Given records below:
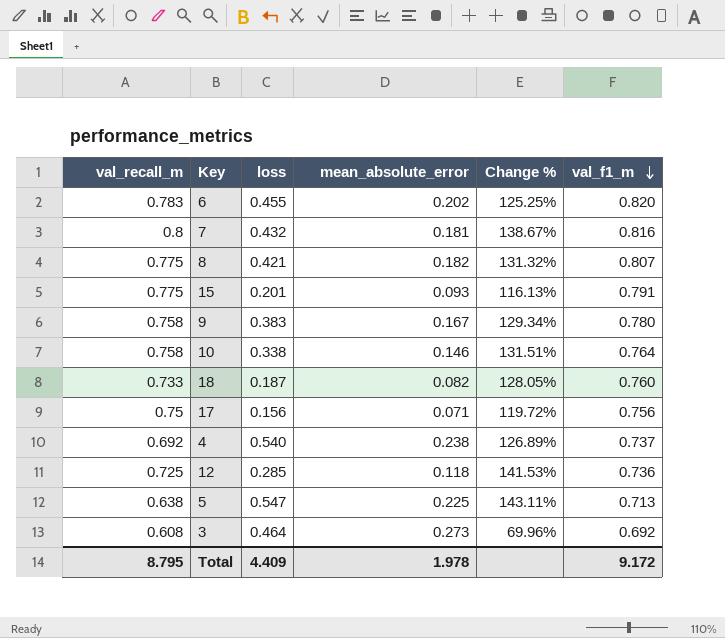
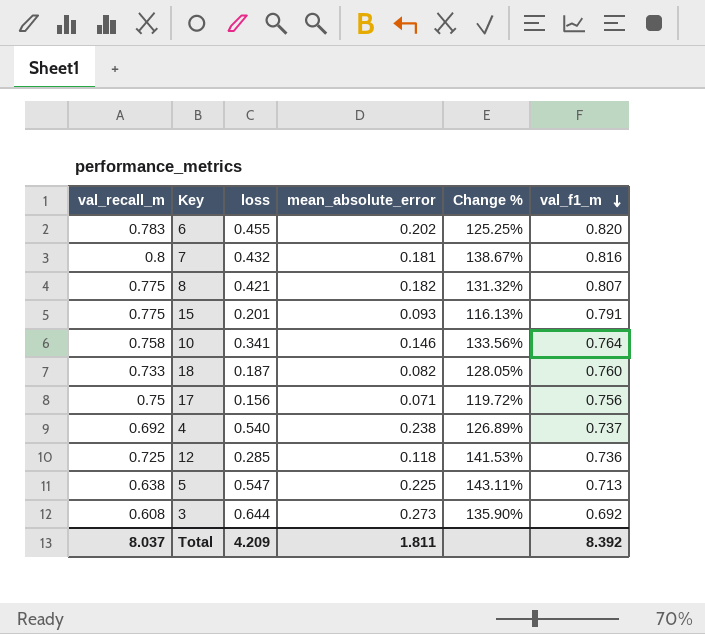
row 9: 0.758 | 0.383 | 0.167 | 129.34% | 0.780 -> none
10 | loss: 0.338 -> 0.341
10 | Change %: 131.51% -> 133.56%
3 | loss: 0.464 -> 0.644
3 | Change %: 69.96% -> 135.90%
Total | val_recall_m: 8.795 -> 8.037
Total | loss: 4.409 -> 4.209
Total | mean_absolute_error: 1.978 -> 1.811
Total | val_f1_m: 9.172 -> 8.392

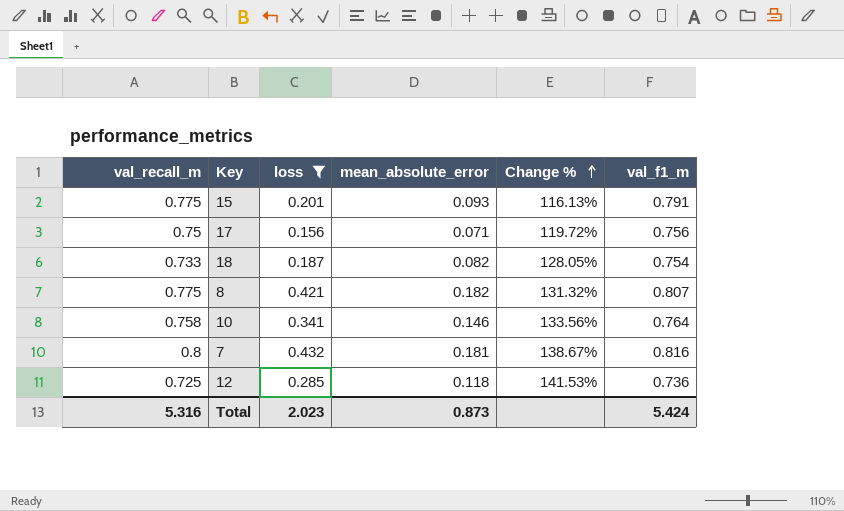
filter: none -> loss <= 0.432
row order: val_f1_m descending -> Change % ascending
18 | val_f1_m: 0.760 -> 0.754
Total | val_recall_m: 8.037 -> 5.316
Total | loss: 4.209 -> 2.023
Total | mean_absolute_error: 1.811 -> 0.873
Total | val_f1_m: 8.392 -> 5.424

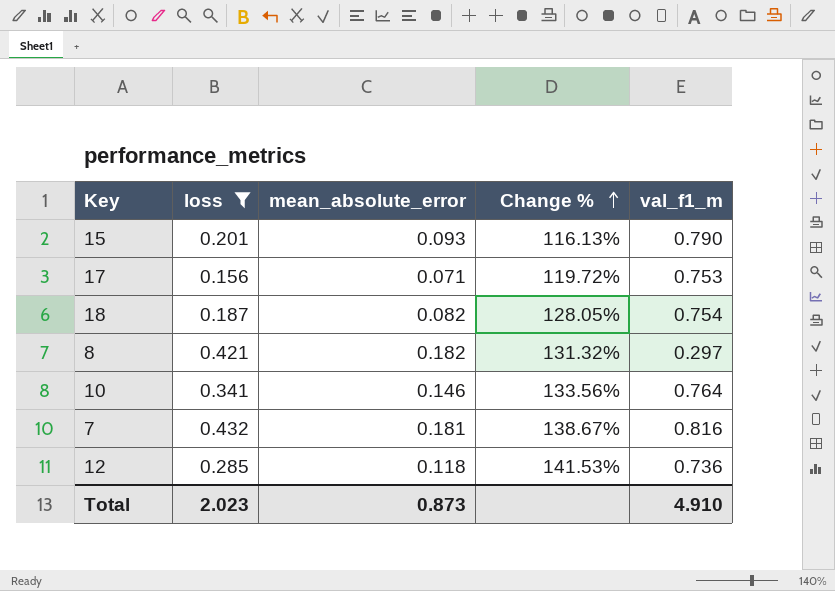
column val_recall_m | position: 1 -> none
15 | val_f1_m: 0.791 -> 0.790
17 | val_f1_m: 0.756 -> 0.753
8 | val_f1_m: 0.807 -> 0.297
Total | val_f1_m: 5.424 -> 4.910

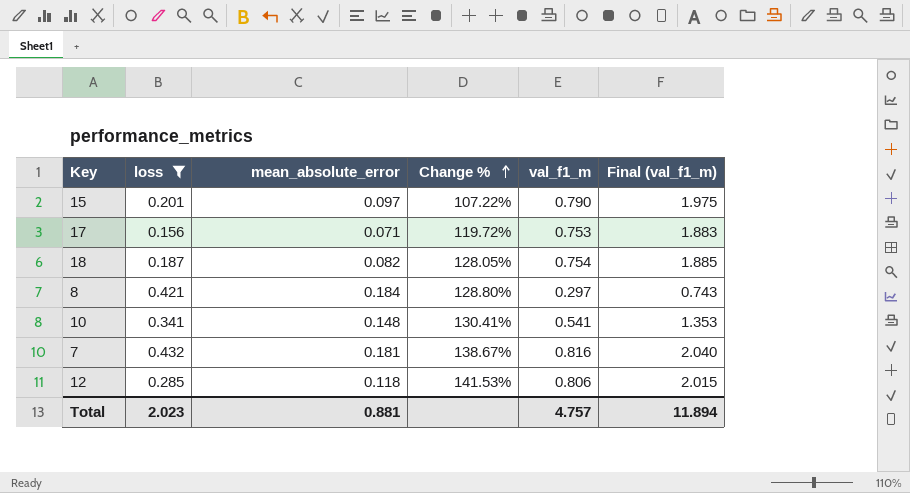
column Final (val_f1_m) | formula: none -> [val_f1_m] * 2.5
15 | mean_absolute_error: 0.093 -> 0.097
15 | Change %: 116.13% -> 107.22%
8 | mean_absolute_error: 0.182 -> 0.184
8 | Change %: 131.32% -> 128.80%
10 | mean_absolute_error: 0.146 -> 0.148
10 | Change %: 133.56% -> 130.41%
10 | val_f1_m: 0.764 -> 0.541
12 | val_f1_m: 0.736 -> 0.806
Total | mean_absolute_error: 0.873 -> 0.881
Total | val_f1_m: 4.910 -> 4.757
End of Given records.
What needs to be done
Please return the lines from the line with "10 | Change %: 131.51% -> 133.56%" through the last line of the data, both included, exactly, and without pictures.

Answer space
10 | Change %: 131.51% -> 133.56%
3 | loss: 0.464 -> 0.644
3 | Change %: 69.96% -> 135.90%
Total | val_recall_m: 8.795 -> 8.037
Total | loss: 4.409 -> 4.209
Total | mean_absolute_error: 1.978 -> 1.811
Total | val_f1_m: 9.172 -> 8.392

filter: none -> loss <= 0.432
row order: val_f1_m descending -> Change % ascending
18 | val_f1_m: 0.760 -> 0.754
Total | val_recall_m: 8.037 -> 5.316
Total | loss: 4.209 -> 2.023
Total | mean_absolute_error: 1.811 -> 0.873
Total | val_f1_m: 8.392 -> 5.424

column val_recall_m | position: 1 -> none
15 | val_f1_m: 0.791 -> 0.790
17 | val_f1_m: 0.756 -> 0.753
8 | val_f1_m: 0.807 -> 0.297
Total | val_f1_m: 5.424 -> 4.910

column Final (val_f1_m) | formula: none -> [val_f1_m] * 2.5
15 | mean_absolute_error: 0.093 -> 0.097
15 | Change %: 116.13% -> 107.22%
8 | mean_absolute_error: 0.182 -> 0.184
8 | Change %: 131.32% -> 128.80%
10 | mean_absolute_error: 0.146 -> 0.148
10 | Change %: 133.56% -> 130.41%
10 | val_f1_m: 0.764 -> 0.541
12 | val_f1_m: 0.736 -> 0.806
Total | mean_absolute_error: 0.873 -> 0.881
Total | val_f1_m: 4.910 -> 4.757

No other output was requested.